Without the pictures, give every record again exactly.

*** GIVEN DATA ***

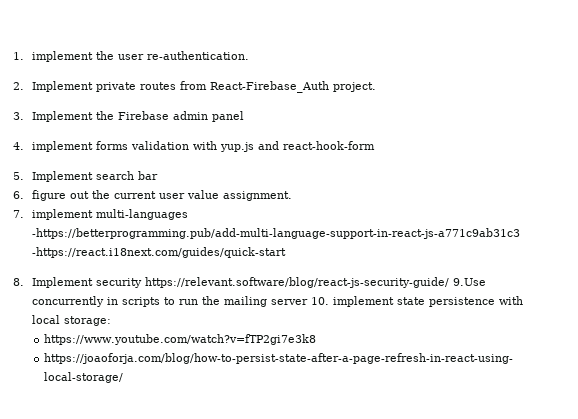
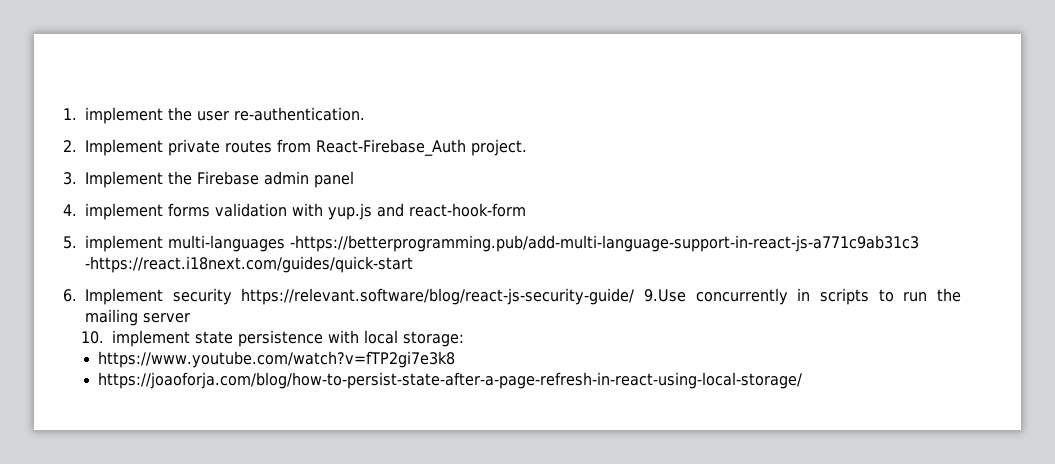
- 5. Implement search bar
- 6. figure out the current user value assignment.
- 7. implement multi-languages -https://betterprogramming.pub/add-multi-language-support-in-react-js-a771c9ab31c3 -https://react.i18next.com/guides/quick-start
+ 5. implement multi-languages -https://betterprogramming.pub/add-multi-language-support-in-react-js-a771c9ab31c3 -https://react.i18next.com/guides/quick-start
- 8. Implement security https://relevant.software/blog/react-js-security-guide/ 9.Use concurrently in scripts to run the mailing server 10. implement state persistence with local storage:
+ 6. Implement security https://relevant.software/blog/react-js-security-guide/ 9.Use concurrently in scripts to run the mailing server
+ 10. implement state persistence with local storage:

***

**TASK ANSWER**:
- 5. Implement search bar
- 6. figure out the current user value assignment.
- 7. implement multi-languages -https://betterprogramming.pub/add-multi-language-support-in-react-js-a771c9ab31c3 -https://react.i18next.com/guides/quick-start
+ 5. implement multi-languages -https://betterprogramming.pub/add-multi-language-support-in-react-js-a771c9ab31c3 -https://react.i18next.com/guides/quick-start
- 8. Implement security https://relevant.software/blog/react-js-security-guide/ 9.Use concurrently in scripts to run the mailing server 10. implement state persistence with local storage:
+ 6. Implement security https://relevant.software/blog/react-js-security-guide/ 9.Use concurrently in scripts to run the mailing server
+ 10. implement state persistence with local storage:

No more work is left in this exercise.